[Exercise] Return the data verbatim, without pictures.

[Stored records]
====================

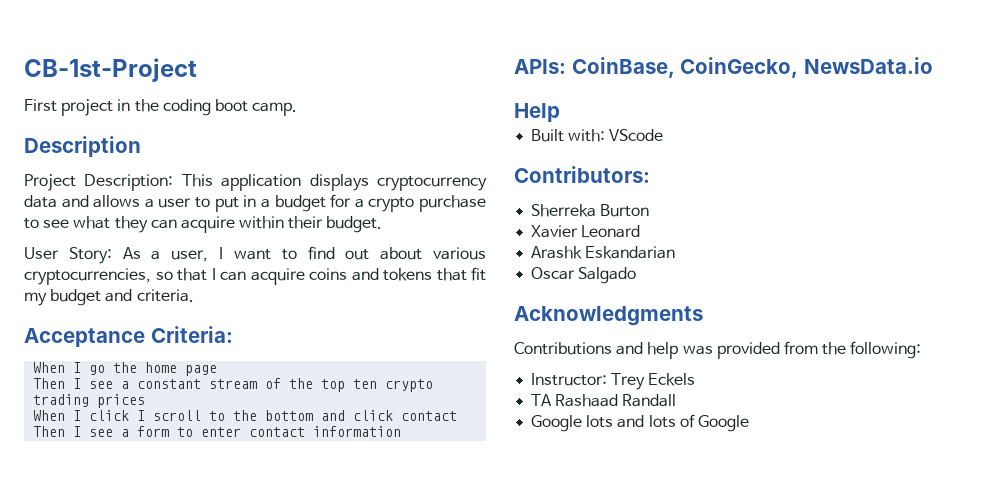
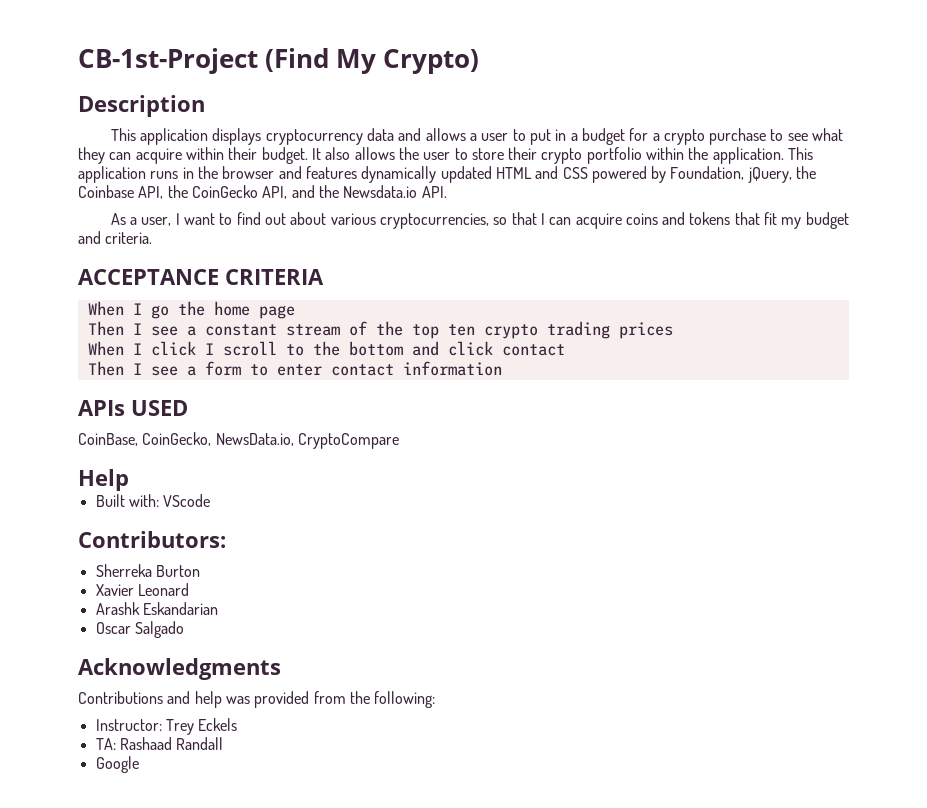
[24,99,298,116] // First project in the coding boot camp. -> [264,48,479,74] (Find My Crypto)
[24,174,174,191] Project Description: -> (205, 106) none
[24,247,112,264] // User Story: -> [311,147,814,164] [78,166,817,183] [78,185,447,199] It also allows the user to store their crypto portfolio within the application. This application runs in the browser and features dynamically updated HTML and CSS powered by Foundation, jQuery, the Coinbase API, the CoinGecko API, and the Newsdata.io API. //
[24,326,233,347] Acceptance Criteria: -> [78,269,324,285] ACCEPTANCE CRITERIA
[514,57,933,78] APIs: CoinBase, CoinGecko, NewsData.io -> [78,400,188,416] [78,432,399,449] APIs USED // CoinBase, CoinGecko, NewsData.io, CryptoCompare
[531,394,553,406] TA -> [95,738,116,750] TA:
[586,414,749,432] lots and lots of Google -> (139, 764) none

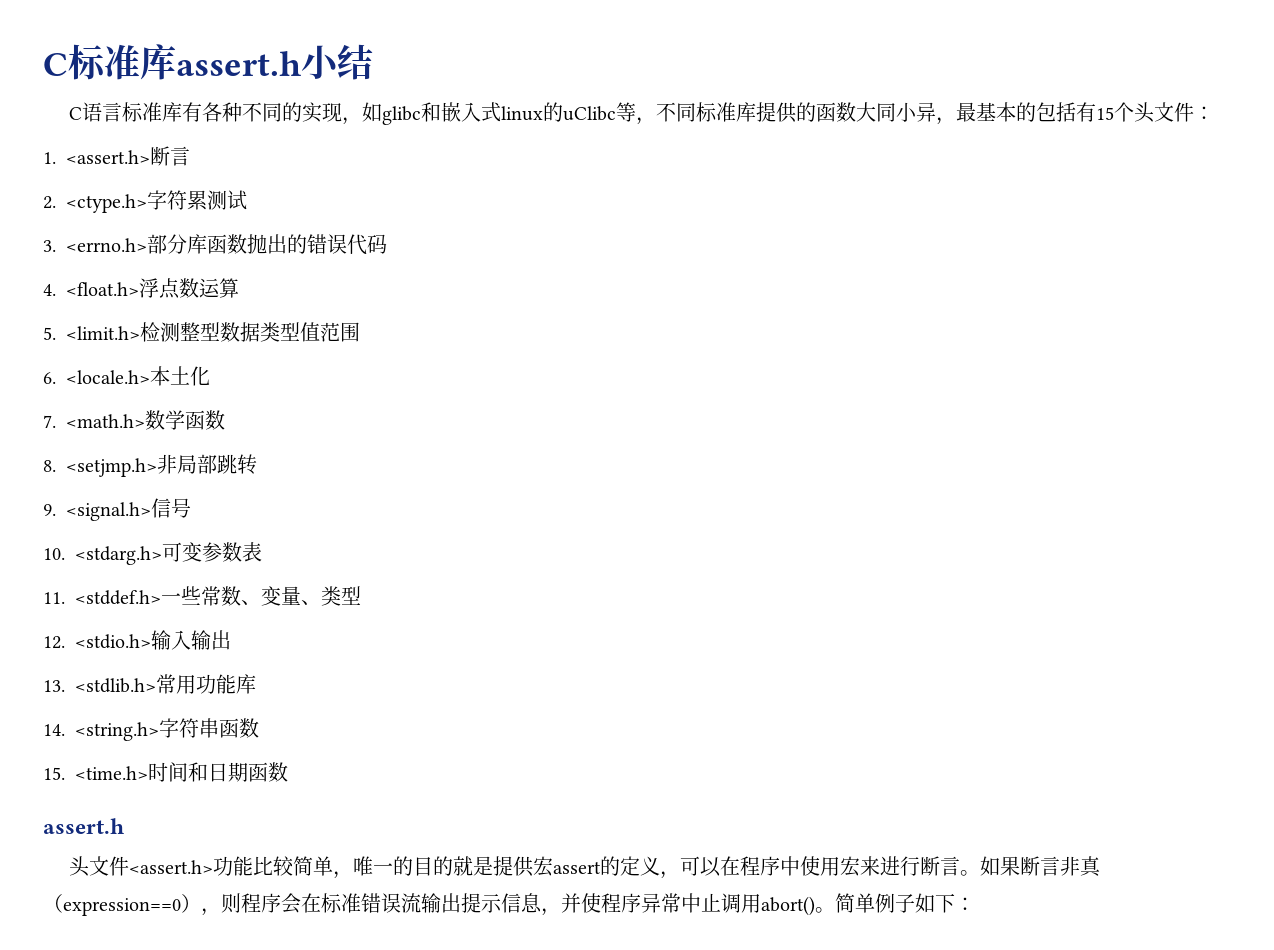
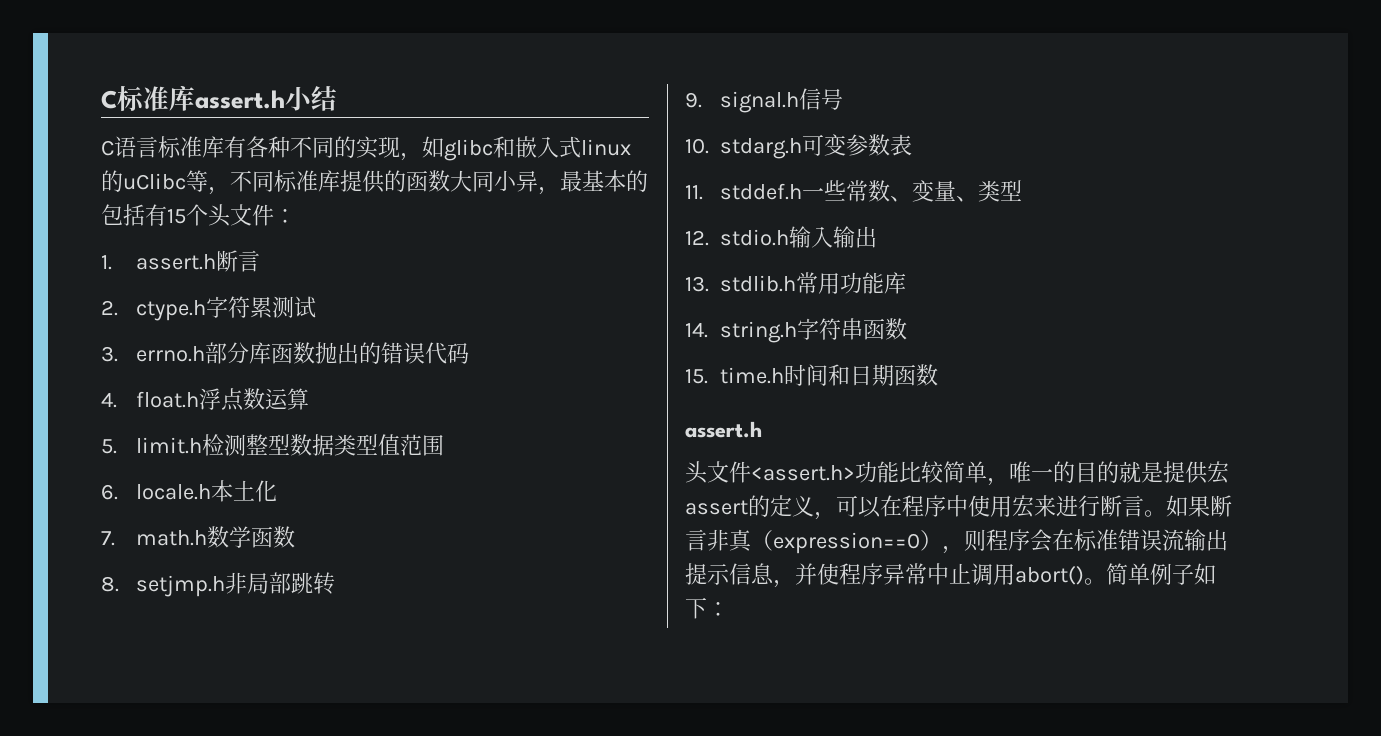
[66,150,150,164] <assert.h> -> [136,254,217,270] assert.h
[66,194,147,213] <ctype.h> -> [136,300,207,321] ctype.h
[66,238,147,252] <errno.h> -> [136,346,206,362] errno.h
[66,282,139,296] <float.h> -> [136,391,200,408] float.h
[66,326,140,340] <limit.h> -> [136,437,203,454] limit.h
[66,370,150,384] <locale.h> -> [136,484,212,500] locale.h
[66,414,145,428] <math.h> -> [136,530,208,546] math.h
[66,458,157,477] <setjmp.h> -> [136,575,226,597] setjmp.h
[66,502,151,521] <signal.h> -> [720,91,800,113] signal.h
[75,546,162,565] <stdarg.h> -> [720,138,803,159] stdarg.h
[75,590,161,605] <stddef.h> -> [720,183,803,200] stddef.h
[75,634,151,649] <stdio.h> -> [720,229,790,246] stdio.h
[75,678,156,693] <stdlib.h> -> [720,275,797,292] stdlib.h
[75,722,159,741] <string.h> -> [720,321,798,343] string.h
[75,766,148,780] <time.h> -> [720,367,785,384] time.h

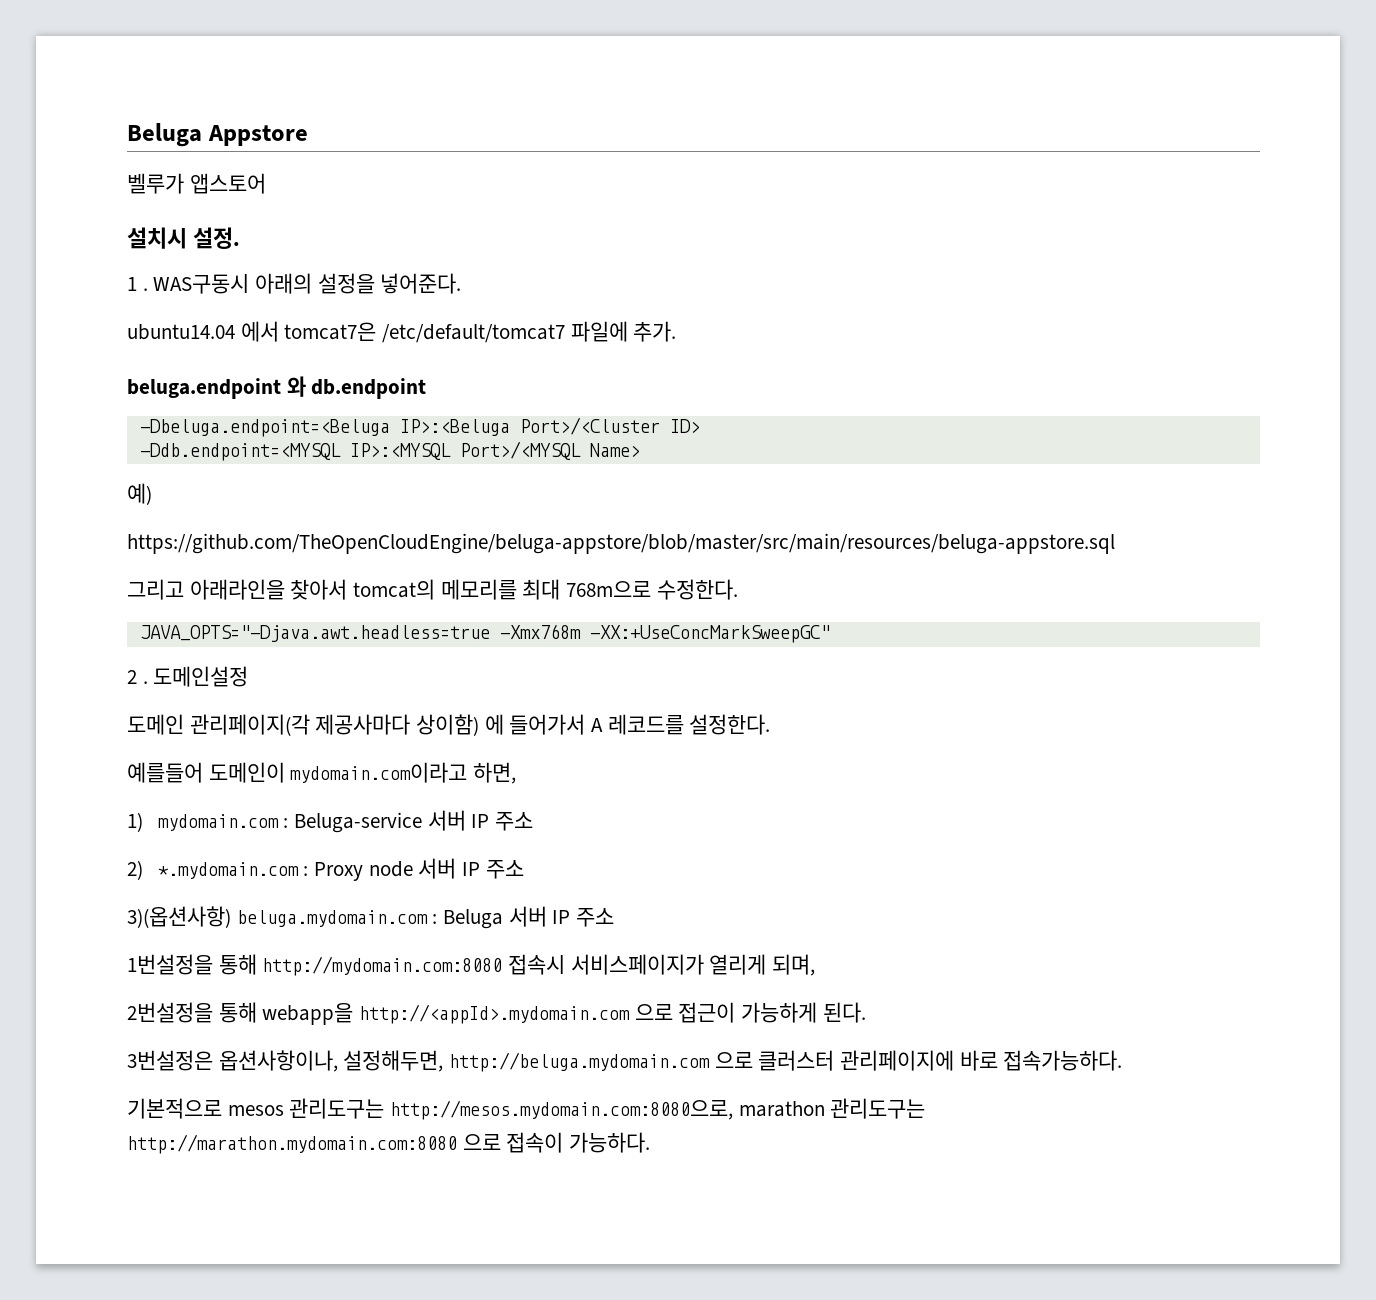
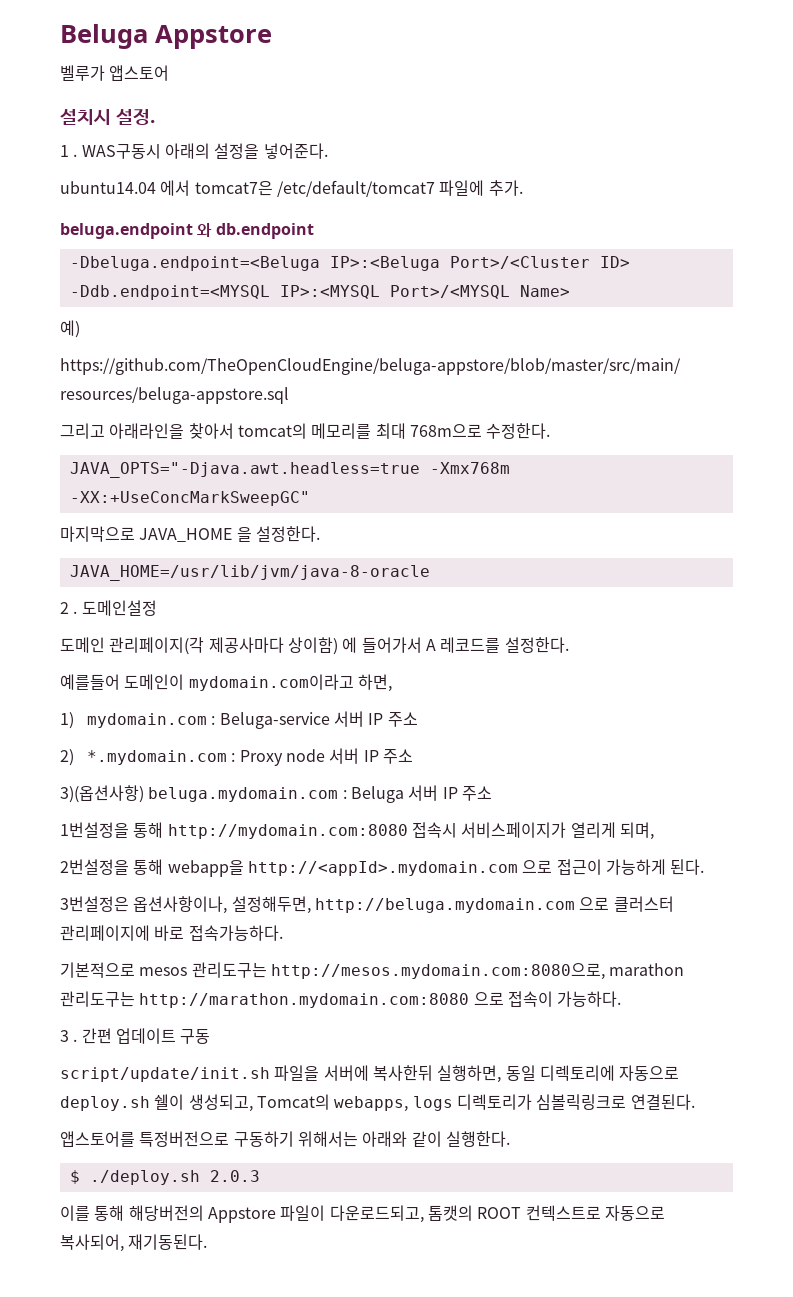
(830, 634) none -> [60,526,320,542] [69,565,430,581] // 마지막으로 JAVA_HOME 을 설정한다. // JAVA_HOME=/usr/lib/jvm/java-8-oracle
(651, 1142) none -> [60,1028,211,1044] [60,1065,680,1083] [60,1094,695,1112] [60,1131,510,1147] [69,1170,260,1185] [60,1205,665,1223] [60,1234,208,1252] // 3 . 간편 업데이트 구동 // script/update/init.sh 파일을 서버에 복사한뒤 실행하면, 동일 디렉토리에 자동으로 deploy.sh 쉘이 생성되고, Tomcat의 webapps, logs 디렉토리가 심볼릭링크로 연결된다. // 앱스토어를 특정버전으로 구동하기 위해서는 아래와 같이 실행한다. // $ ./deploy.sh 2.0.3 // 이를 통해 해당버전의 Appstore 파일이 다운로드되고, 톰캣의 ROOT 컨텍스트로 자동으로 복사되어, 재기동된다.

====================

[Written answer]
[24,99,298,116] // First project in the coding boot camp. -> [264,48,479,74] (Find My Crypto)
[24,174,174,191] Project Description: -> (205, 106) none
[24,247,112,264] // User Story: -> [311,147,814,164] [78,166,817,183] [78,185,447,199] It also allows the user to store their crypto portfolio within the application. This application runs in the browser and features dynamically updated HTML and CSS powered by Foundation, jQuery, the Coinbase API, the CoinGecko API, and the Newsdata.io API. //
[24,326,233,347] Acceptance Criteria: -> [78,269,324,285] ACCEPTANCE CRITERIA
[514,57,933,78] APIs: CoinBase, CoinGecko, NewsData.io -> [78,400,188,416] [78,432,399,449] APIs USED // CoinBase, CoinGecko, NewsData.io, CryptoCompare
[531,394,553,406] TA -> [95,738,116,750] TA:
[586,414,749,432] lots and lots of Google -> (139, 764) none

[66,150,150,164] <assert.h> -> [136,254,217,270] assert.h
[66,194,147,213] <ctype.h> -> [136,300,207,321] ctype.h
[66,238,147,252] <errno.h> -> [136,346,206,362] errno.h
[66,282,139,296] <float.h> -> [136,391,200,408] float.h
[66,326,140,340] <limit.h> -> [136,437,203,454] limit.h
[66,370,150,384] <locale.h> -> [136,484,212,500] locale.h
[66,414,145,428] <math.h> -> [136,530,208,546] math.h
[66,458,157,477] <setjmp.h> -> [136,575,226,597] setjmp.h
[66,502,151,521] <signal.h> -> [720,91,800,113] signal.h
[75,546,162,565] <stdarg.h> -> [720,138,803,159] stdarg.h
[75,590,161,605] <stddef.h> -> [720,183,803,200] stddef.h
[75,634,151,649] <stdio.h> -> [720,229,790,246] stdio.h
[75,678,156,693] <stdlib.h> -> [720,275,797,292] stdlib.h
[75,722,159,741] <string.h> -> [720,321,798,343] string.h
[75,766,148,780] <time.h> -> [720,367,785,384] time.h

(830, 634) none -> [60,526,320,542] [69,565,430,581] // 마지막으로 JAVA_HOME 을 설정한다. // JAVA_HOME=/usr/lib/jvm/java-8-oracle
(651, 1142) none -> [60,1028,211,1044] [60,1065,680,1083] [60,1094,695,1112] [60,1131,510,1147] [69,1170,260,1185] [60,1205,665,1223] [60,1234,208,1252] // 3 . 간편 업데이트 구동 // script/update/init.sh 파일을 서버에 복사한뒤 실행하면, 동일 디렉토리에 자동으로 deploy.sh 쉘이 생성되고, Tomcat의 webapps, logs 디렉토리가 심볼릭링크로 연결된다. // 앱스토어를 특정버전으로 구동하기 위해서는 아래와 같이 실행한다. // $ ./deploy.sh 2.0.3 // 이를 통해 해당버전의 Appstore 파일이 다운로드되고, 톰캣의 ROOT 컨텍스트로 자동으로 복사되어, 재기동된다.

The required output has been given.